Sentinel lymph node (SLN) biopsy is currently considered the gold standard for nodal staging in cutaneous melanoma.
The technique, however, has been surrounded by controversy since it was first described by Morton et al.1 in 1992. In the initial years, when it was theorized that melanoma spread according to a stepwise pattern, SLN biopsy was used to reduce the performance of unnecessary lymph node dissections.
SLN biopsy provides information on lymphatic drainage basins, enabling more accurate patient follow-up. It can also be used to identify subclinical disease in patients who could benefit from early adjuvant treatments that are showing very promising results.
The discovery, however, that SLN biopsy does not improve overall survival and can only offer prognostic information, combined with the emergence of new models explaining melanoma spread (e.g., the simultaneous and differential spread models),2 called for increasing caution regarding its use.
This article presents a retrospective review of complications and sequelae in 124 patients with primary melanoma who underwent SLN biopsy.
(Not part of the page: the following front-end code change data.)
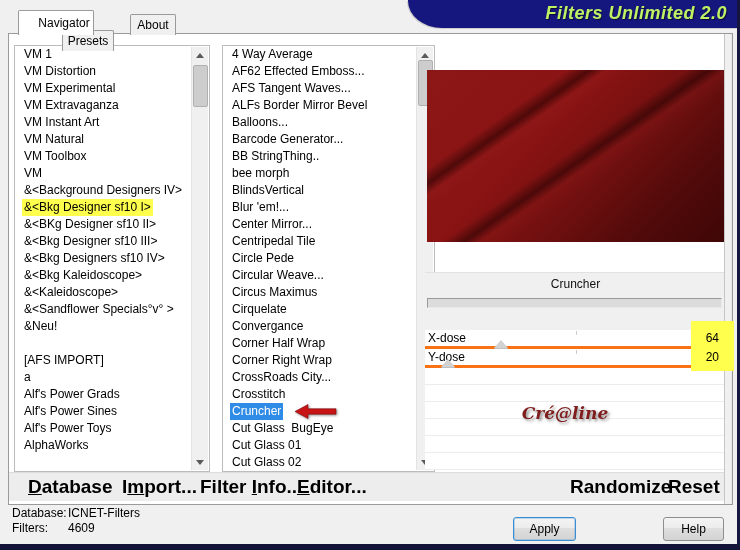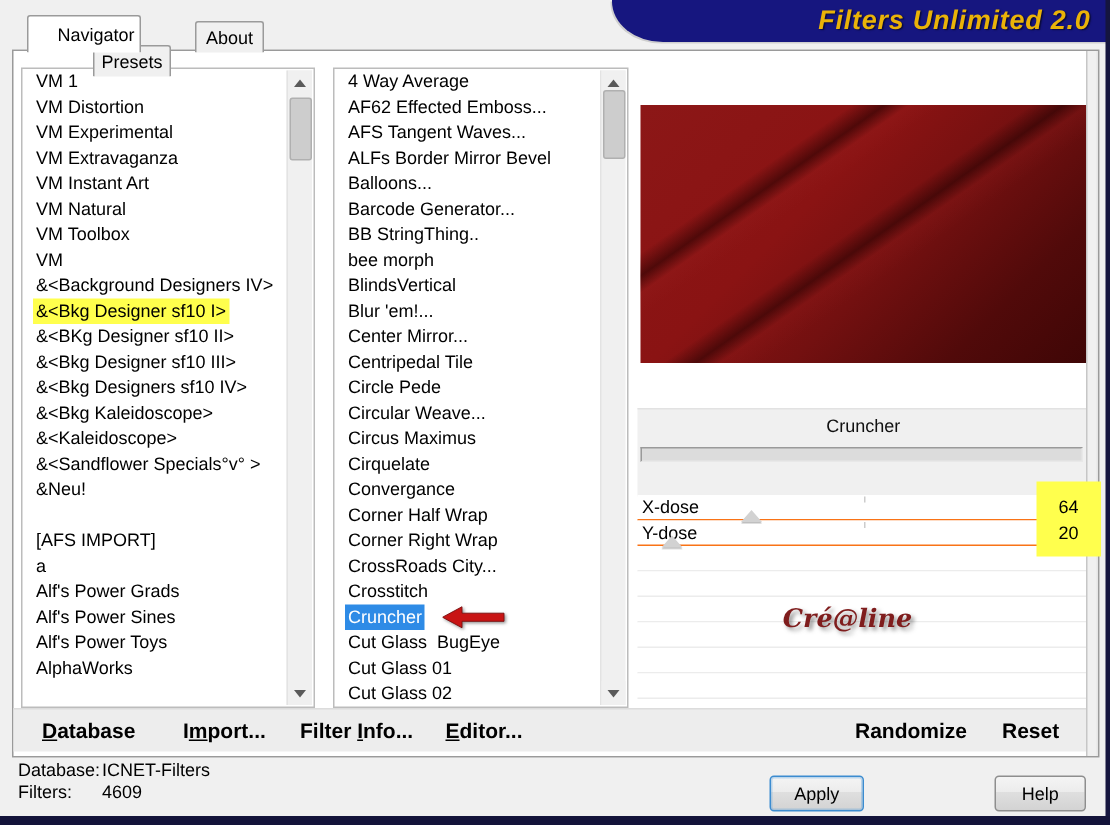--- a/index.html
+++ b/index.html
@@ -17,7 +17,7 @@
   }
   .banner .title{
     position:absolute;right:13px;top:3px;
-    color:#eab308;font-style:italic;font-weight:bold;font-size:18px;letter-spacing:.5px;
+    color:#bef264;font-style:italic;font-weight:bold;font-size:18px;letter-spacing:.5px;
     text-shadow:1px 1px 1px rgba(0,0,0,.55);white-space:nowrap;
   }
   

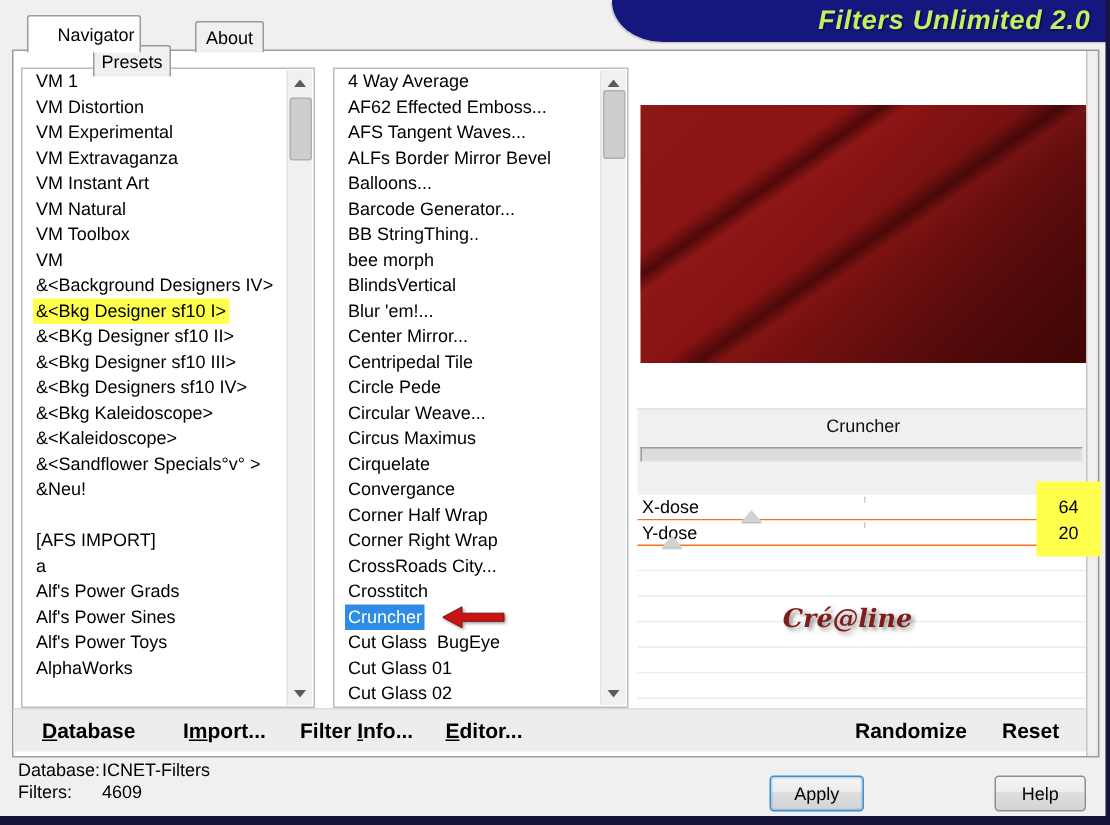--- a/index.html
+++ b/index.html
@@ -35,7 +35,7 @@
   .listbox{position:absolute;top:11px;width:194px;height:425px;background:#fff;
         border:1px solid #bcbcbc;overflow:hidden;}
   .listbox.cat{left:5px;}
-  .listbox.flt{left:213px;width:195px;}
+  .listbox.flt{left:213px;width:195px;padding-left:16px;}
   .items{position:absolute;left:0;top:0;right:17px;bottom:0;overflow:hidden;}
   .li{height:17px;line-height:17px;padding-left:7px;white-space:pre;position:relative;}
   .li .txt{display:inline-block;padding:0 2px;}

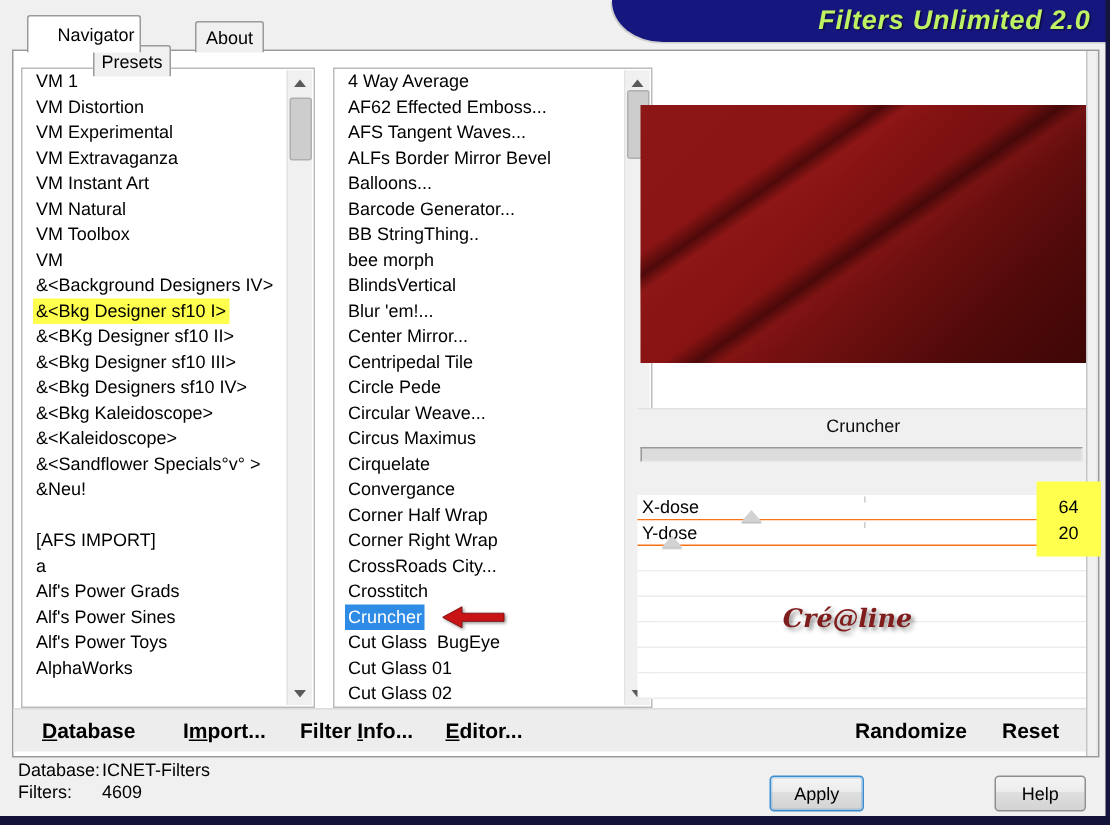--- a/index.html
+++ b/index.html
@@ -70,7 +70,7 @@
   .progress{position:absolute;left:2px;top:25px;width:293px;height:8px;background:#dcdcdc;
       border:1px solid;border-color:#9a9a9a #e8e8e8 #e8e8e8 #9a9a9a;}
   .rows{position:absolute;left:0;top:285px;width:301px;}
-  .prow{position:relative;height:16px;line-height:16px;border-bottom:1px solid #f97316;background:#fff;}
+  .prow{position:relative;height:16px;line-height:16px;border-bottom:3px solid #f97316;background:#fff;}
   .prow.slider::after{content:"";position:absolute;left:50%;top:1px;width:1px;height:4px;background:#cccccc;}
   .prow .lbl{position:absolute;left:3px;top:0;}
   .prow .val{position:absolute;right:7px;top:0;z-index:6;}

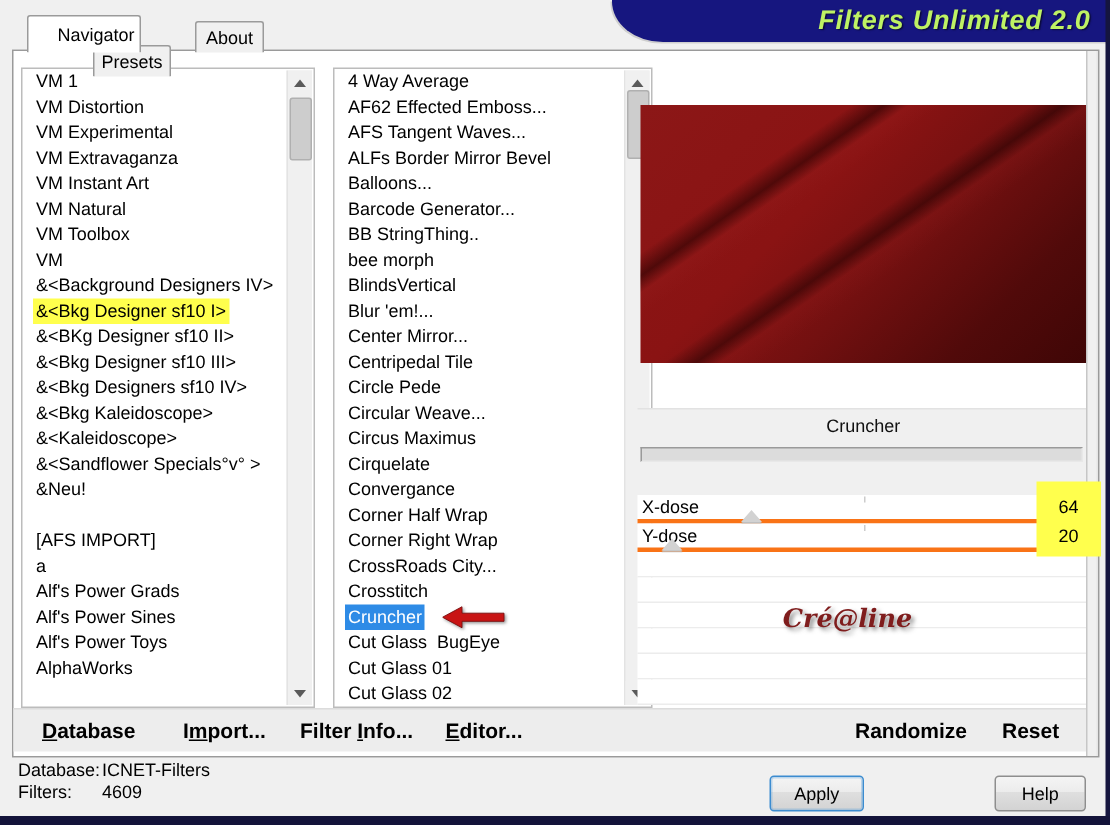--- a/index.html
+++ b/index.html
@@ -86,7 +86,7 @@
   
   .menuband{position:absolute;left:0;top:438px;width:717px;height:28px;background:#ededed;
       border-top:1px solid #dcdcdc;}
-  .mitem{position:absolute;top:0;height:14px;line-height:28px;font-weight:bold;font-size:14px;cursor:default;}
+  .mitem{position:absolute;top:0;height:14px;line-height:28px;font-weight:bold;font-size:19px;cursor:default;}
   .mitem .u{text-decoration:underline;}
   .mi-db{left:19px;} .mi-imp{left:113px;} .mi-fi{left:191px;} .mi-ed{left:288px;}
   .mi-rand{left:561px;} .mi-reset{left:659px;}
The authors found a high rate of complications (37.9%) compared with previous studies, but this could be because they also considered complications in patients who underwent subsequent lymph node dissection.The authors argue that clinicians must not only carefully analyze the already controversial use of SLN biopsy, but also weigh up potential benefits and risks.
Risk of surgical complications must always be assessed on a case-by-case basis before indicating SLN biopsy.
Please cite this article as: Martínez García S. Biopsia selectiva del ganglio centinela. Actas Dermosifiliogr. 2019;110:425.